LISTED ENTRIES section start

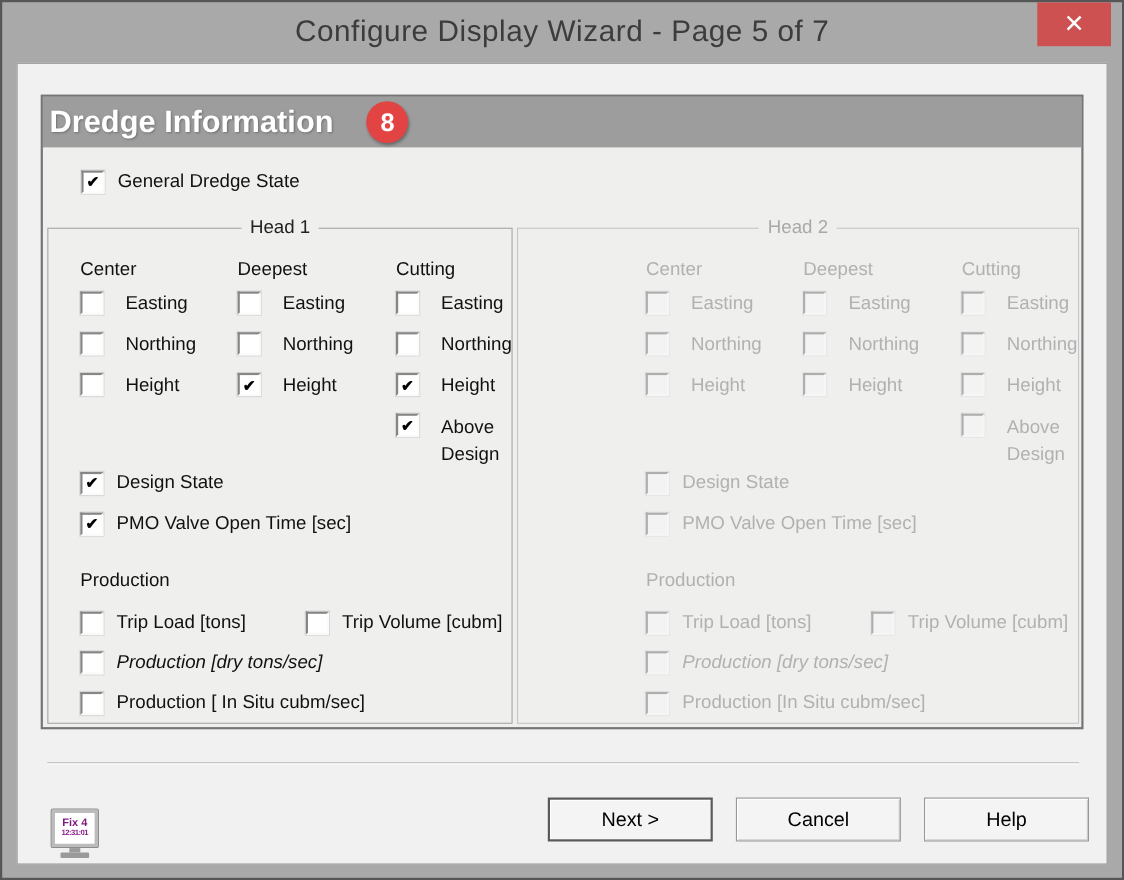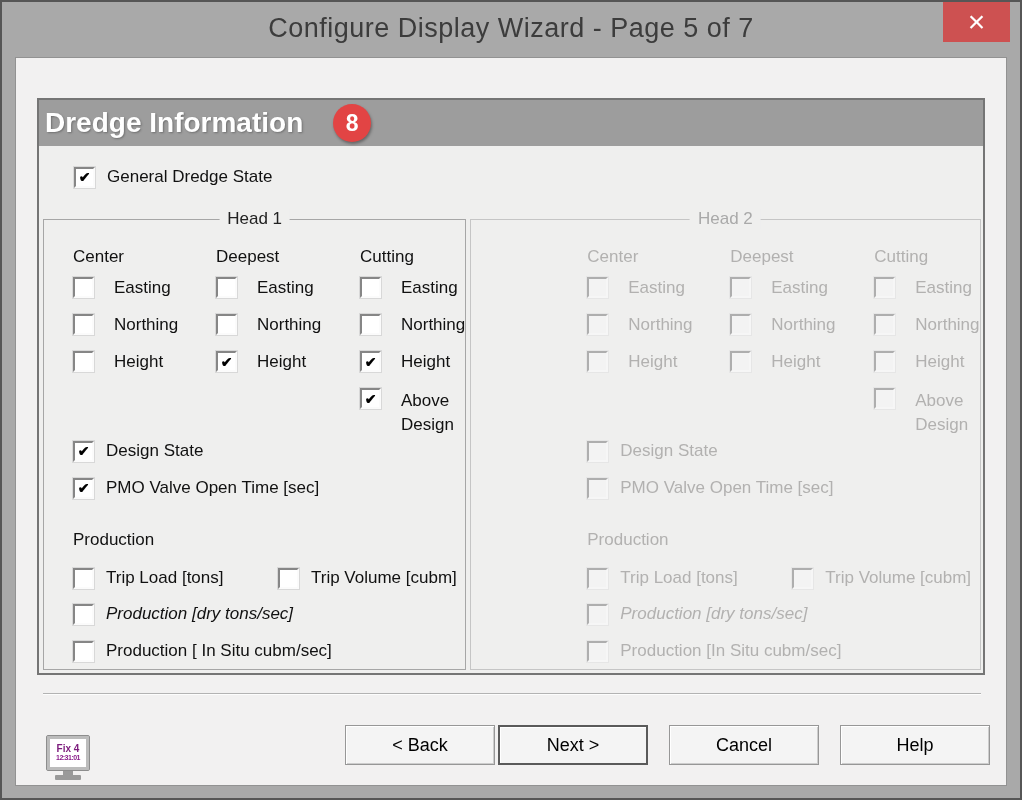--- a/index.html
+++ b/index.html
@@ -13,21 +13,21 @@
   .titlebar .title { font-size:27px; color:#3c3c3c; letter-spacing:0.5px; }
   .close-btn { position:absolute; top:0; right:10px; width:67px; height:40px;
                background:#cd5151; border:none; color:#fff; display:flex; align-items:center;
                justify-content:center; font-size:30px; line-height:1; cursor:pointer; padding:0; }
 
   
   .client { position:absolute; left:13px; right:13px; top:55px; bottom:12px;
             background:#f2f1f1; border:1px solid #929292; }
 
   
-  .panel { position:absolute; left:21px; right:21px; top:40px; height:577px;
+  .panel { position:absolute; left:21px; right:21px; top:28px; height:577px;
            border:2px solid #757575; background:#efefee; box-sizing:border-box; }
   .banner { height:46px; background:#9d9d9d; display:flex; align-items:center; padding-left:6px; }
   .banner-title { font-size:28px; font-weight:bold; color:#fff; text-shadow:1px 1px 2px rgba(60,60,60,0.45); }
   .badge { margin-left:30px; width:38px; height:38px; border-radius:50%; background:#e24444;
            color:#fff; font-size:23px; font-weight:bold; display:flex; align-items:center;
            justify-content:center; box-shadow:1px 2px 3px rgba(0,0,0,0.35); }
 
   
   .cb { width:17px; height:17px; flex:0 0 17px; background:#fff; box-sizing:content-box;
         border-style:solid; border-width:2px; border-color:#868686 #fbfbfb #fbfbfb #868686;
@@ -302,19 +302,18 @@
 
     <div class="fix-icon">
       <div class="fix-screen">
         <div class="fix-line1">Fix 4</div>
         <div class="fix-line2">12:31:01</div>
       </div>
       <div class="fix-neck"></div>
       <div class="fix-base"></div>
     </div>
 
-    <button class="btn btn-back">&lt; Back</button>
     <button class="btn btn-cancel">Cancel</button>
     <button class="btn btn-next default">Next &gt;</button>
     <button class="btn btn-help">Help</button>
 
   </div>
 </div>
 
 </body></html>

LISTED ENTRIES section end

Reproduce each line of the entries in which the word "justify" is found.

### EXERCISE ANSWER:
                justify-content:center; font-size:30px; line-height:1; cursor:pointer; padding:0; }
            justify-content:center; box-shadow:1px 2px 3px rgba(0,0,0,0.35); }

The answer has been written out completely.